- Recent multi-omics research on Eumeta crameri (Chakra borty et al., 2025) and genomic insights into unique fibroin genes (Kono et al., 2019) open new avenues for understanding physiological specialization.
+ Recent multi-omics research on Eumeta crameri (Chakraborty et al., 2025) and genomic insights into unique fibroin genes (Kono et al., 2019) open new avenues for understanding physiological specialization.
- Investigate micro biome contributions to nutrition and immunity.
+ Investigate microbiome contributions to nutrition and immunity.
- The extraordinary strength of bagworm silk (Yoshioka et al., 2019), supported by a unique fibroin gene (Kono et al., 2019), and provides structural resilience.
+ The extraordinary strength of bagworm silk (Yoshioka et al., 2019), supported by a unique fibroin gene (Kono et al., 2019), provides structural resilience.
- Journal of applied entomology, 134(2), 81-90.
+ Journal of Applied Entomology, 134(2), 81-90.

### WORK REQUEST
The answer must be the data above, repeated exactly as it stands.

### TASK ANSWER
- Recent multi-omics research on Eumeta crameri (Chakra borty et al., 2025) and genomic insights into unique fibroin genes (Kono et al., 2019) open new avenues for understanding physiological specialization.
+ Recent multi-omics research on Eumeta crameri (Chakraborty et al., 2025) and genomic insights into unique fibroin genes (Kono et al., 2019) open new avenues for understanding physiological specialization.
- Investigate micro biome contributions to nutrition and immunity.
+ Investigate microbiome contributions to nutrition and immunity.
- The extraordinary strength of bagworm silk (Yoshioka et al., 2019), supported by a unique fibroin gene (Kono et al., 2019), and provides structural resilience.
+ The extraordinary strength of bagworm silk (Yoshioka et al., 2019), supported by a unique fibroin gene (Kono et al., 2019), provides structural resilience.
- Journal of applied entomology, 134(2), 81-90.
+ Journal of Applied Entomology, 134(2), 81-90.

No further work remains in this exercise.